Sometimes the combinations are obvious: apple juice and 7-Up (“Fruit Spritzer”) is fairly a unsurprising mix. But I’ll always remember being surprised by just how much I enjoyed “Awaiting the Golden Dawn” — “a healthy, refreshing mix of pineapple, tomato and orange juice” — particularly given that most Westerners drink their airplane tomato juice in a savoury, not sweet, blend.
Japanese airlines are particularly good at providing non-alcoholic options too, with both ANA and JAL offering their own signature soft drinks. JAL’s SKY TIME beverage is slightly disturbingly highlighter-coloured, and is theoretically kiwi flavoured, but I’ve never eaten a kiwi that tasted like that. It’s very light and refreshing, though. As I discovered on my most recent trip to Japan, you can even buy them in some convenience stores.
ANA offers its Aromatic Kabosu drink, a honeyed citrus concoction that is just as refreshing and just as oddly coloured.
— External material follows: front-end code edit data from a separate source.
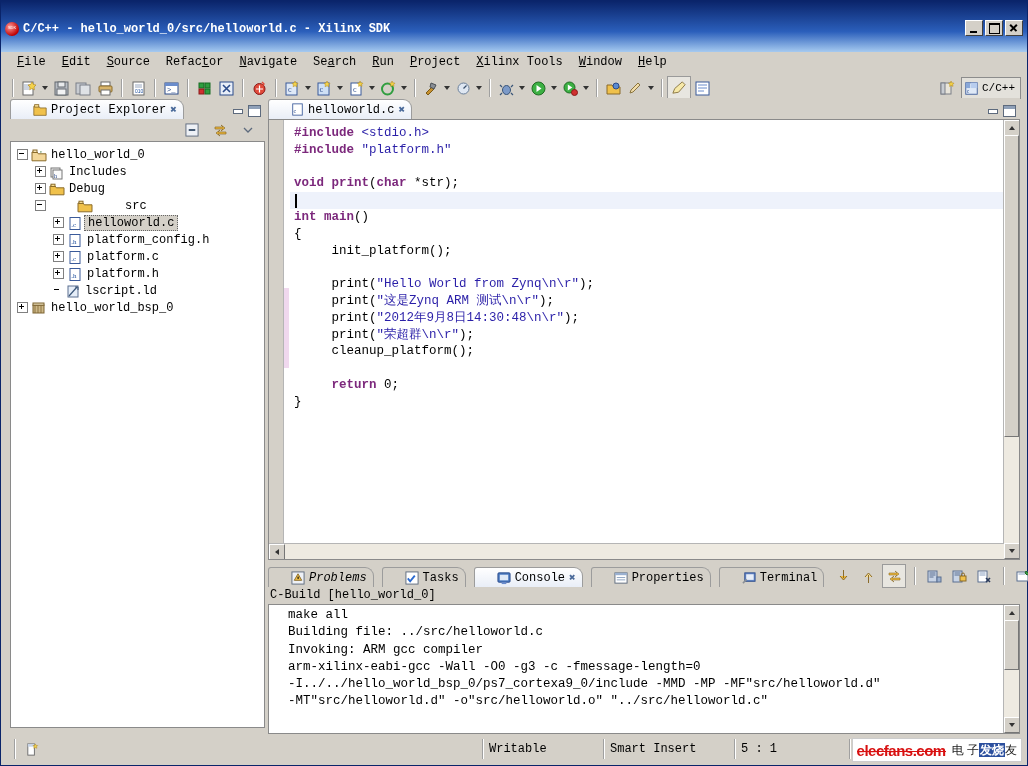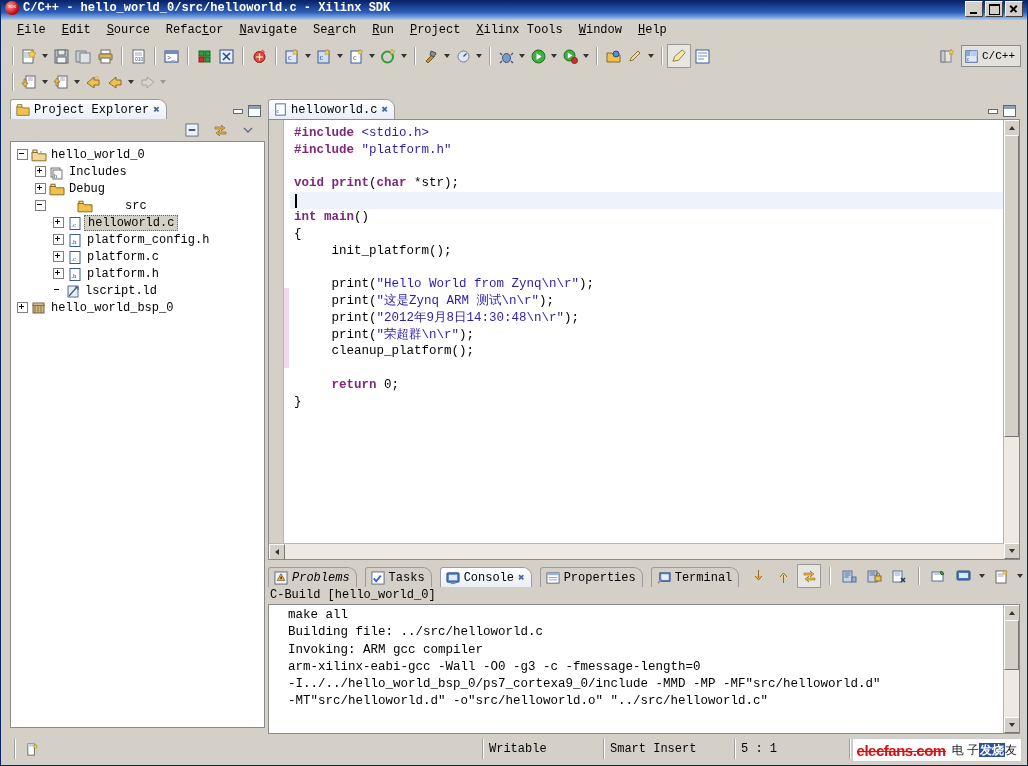--- a/index.html
+++ b/index.html
@@ -15,7 +15,7 @@
 
   
   .titlebar{height:19px;background:linear-gradient(to bottom,#0a246a,#2b5fbb 60%,#a6caf0);
-            display:flex;align-items:flex-start;padding:0 2px;}
+            display:flex;align-items:flex-end;padding:16px 2px;}
   .title-ico{width:14px;height:14px;border-radius:50%;
              background:radial-gradient(circle at 35% 35%,#ff9a9a,#c00000 70%);
              margin:0 4px 0 2px;position:relative;flex:none;}

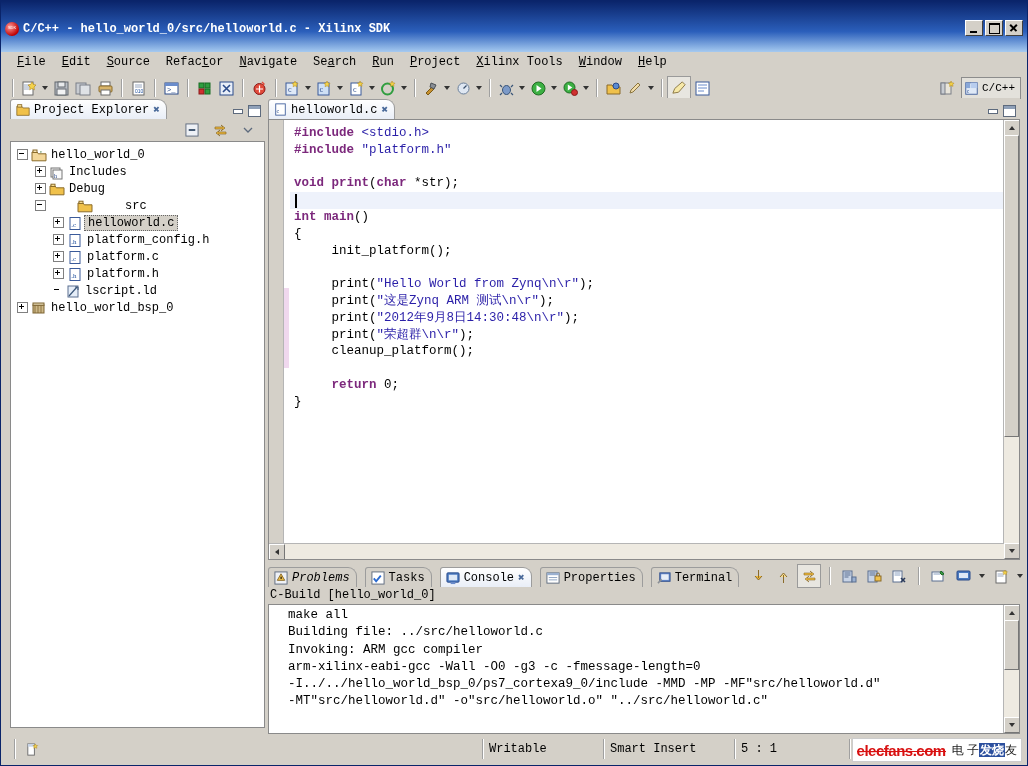--- a/index.html
+++ b/index.html
@@ -63,7 +63,7 @@
   
   .panel{position:absolute;background:#d4d0c8;}
   .tabrow{height:21px;position:relative;display:flex;align-items:flex-end;}
-  .vtab{height:19px;display:flex;align-items:center;gap:4px;padding:0 6px 0 5px;
+  .vtab{height:19px;display:flex;align-items:center;gap:4px;padding:0 6px 0 22px;
         font-family:"Liberation Mono",monospace;font-size:12px;white-space:nowrap;
         border:1px solid #9c9c9c;border-bottom:none;border-radius:3px 9px 0 0;
         background:#d4d0c8;position:relative;}

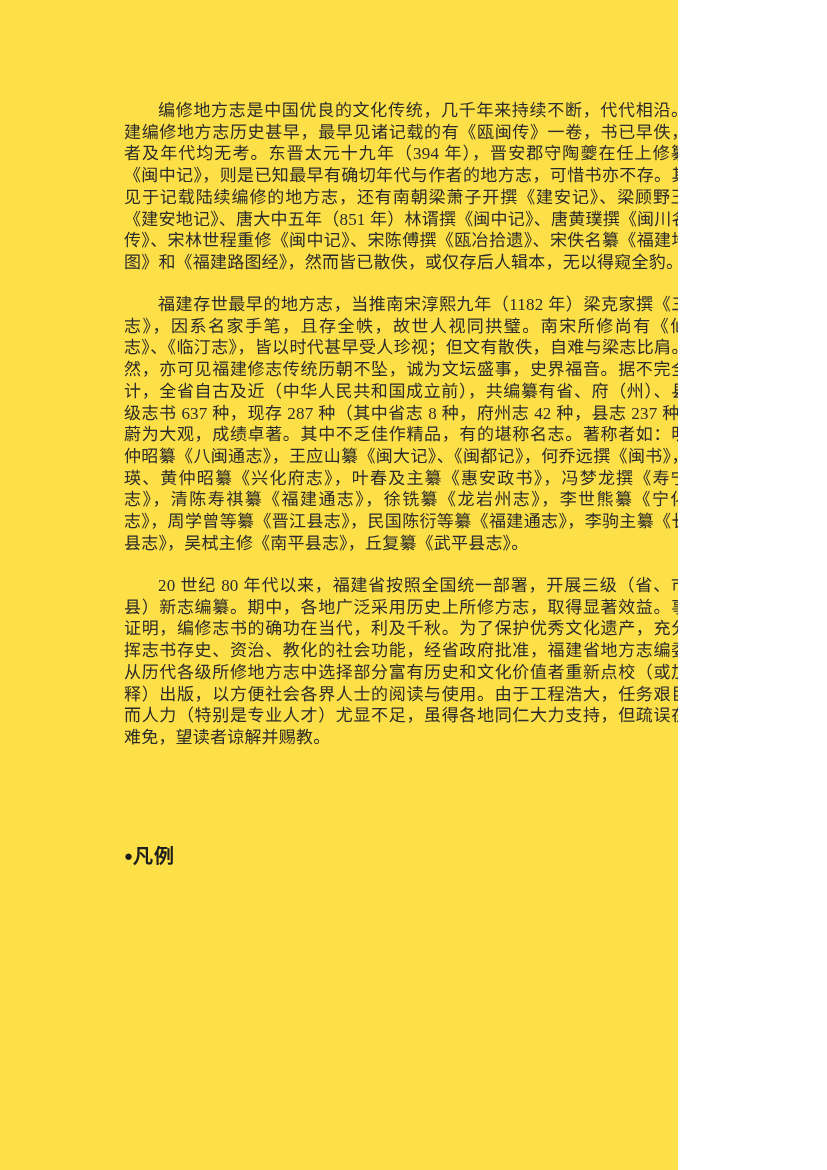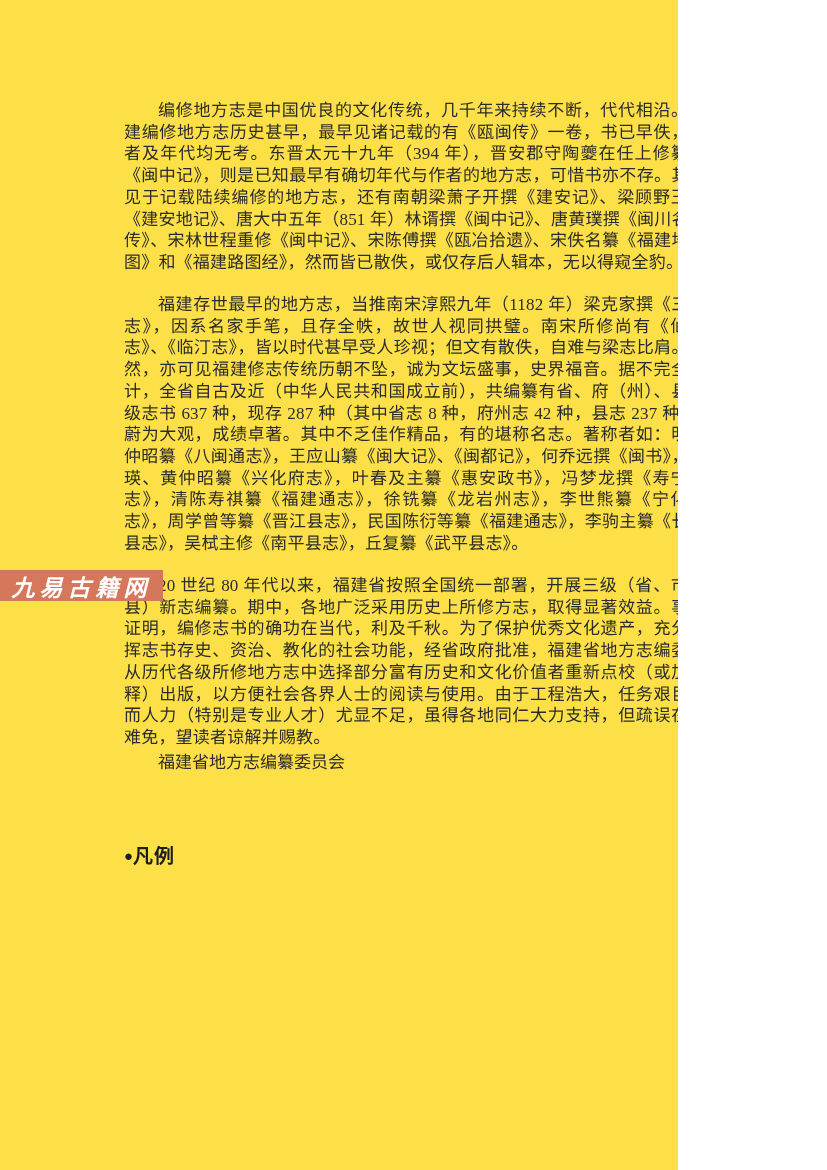--- a/index.html
+++ b/index.html
@@ -98,7 +98,6 @@
   </div>
 
 
-  <div class="watermark">九易古籍网</div>
 
 </div>
 

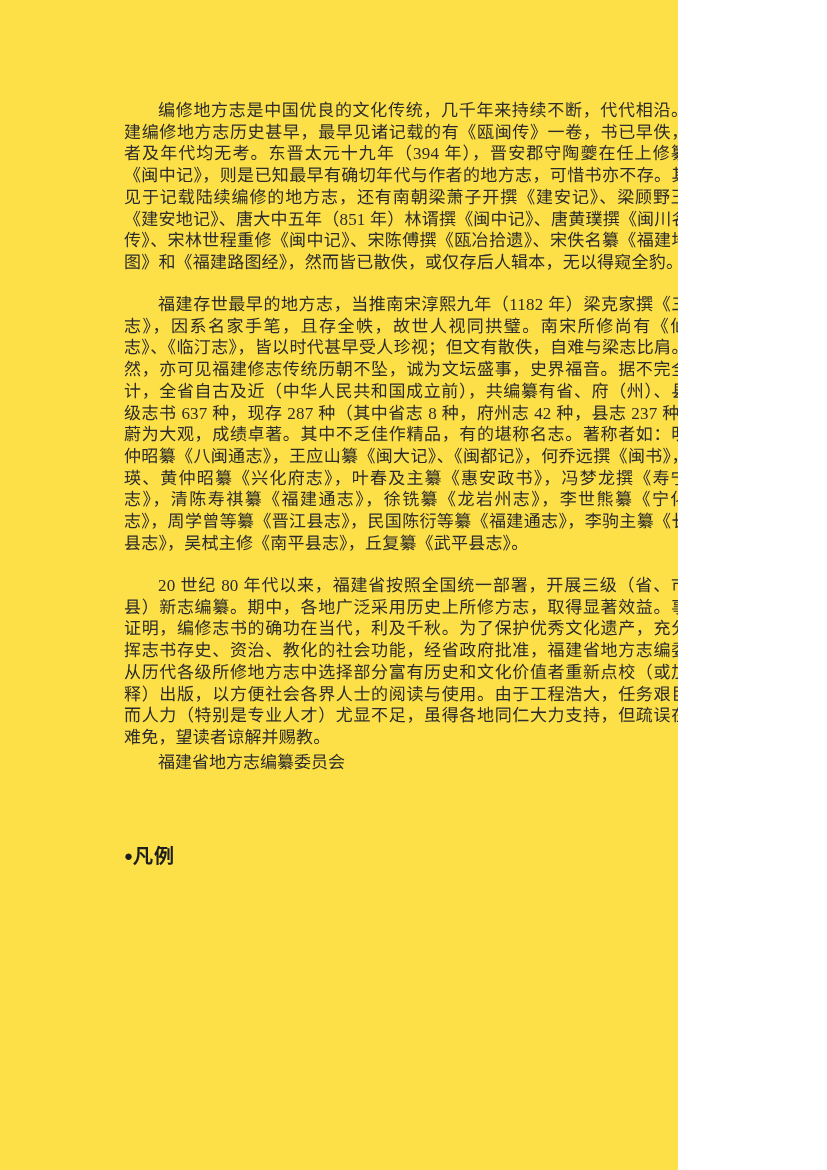--- a/index.html
+++ b/index.html
@@ -90,7 +90,6 @@
     <p class="para">20 世纪 80 年代以来，福建省按照全国统一部署，开展三级（省、市、县）新志编纂。期中，各地广泛采用历史上所修方志，取得显著效益。事实证明，编修志书的确功在当代，利及千秋。为了保护优秀文化遗产，充分发挥志书存史、资治、教化的社会功能，经省政府批准，福建省地方志编委会从历代各级所修地方志中选择部分富有历史和文化价值者重新点校（或加注释）出版，以方便社会各界人士的阅读与使用。由于工程浩大，任务艰巨，而人力（特别是专业人才）尤显不足，虽得各地同仁大力支持，但疏误在所难免，望读者谅解并赐教。</p>
   </div>
 
-  <div class="sigline" style="top:752px;">福建省地方志编纂委员会</div>
 
 
   <div class="section-heading">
On my recent ANA first class flight from Frankfurt to Tokyo Haneda, the airline also offered a spectacularly tasty mikan (satsuma tangerine) juice from a famous Tokyo fruit house, which was absolutely delicious.
Cathay Pacific, meanwhile, offers the Cathay Delight, a concoction of roughly two parts kiwi juice to one part milk and a splash of coconut milk, garnished with mint leaves. It’s a little odd in concept for some palates, but it’s refreshing and moreish.
It all really makes me wonder why Western airlines — particularly those with a home market fond of squash-type drinks like Britain’s blackcurrant Ribena or France’s many sirops — don’t offer these options.
You can barely move in a middle-class English kitchen without knocking over a bottle of elderflower cordial, so why aren’t airlines on it?
Surely it’s lighter and cheaper to offer the concentrated fruit cordials, diluted either with the aircraft’s water supply or with bottled water, than to load box after box of long-life orange, apple and tomato juice. I’m equally surprised as to why single-serving squeezy packages of these kind of drinks haven’t taken off either on airlines that offer buy-on-board menus, especially given the popularity of flavoured waters like LaCroix and the water flavourings trend.
Until then, passengers will have to get Singapore-style creative with the contents of the same old galley cart.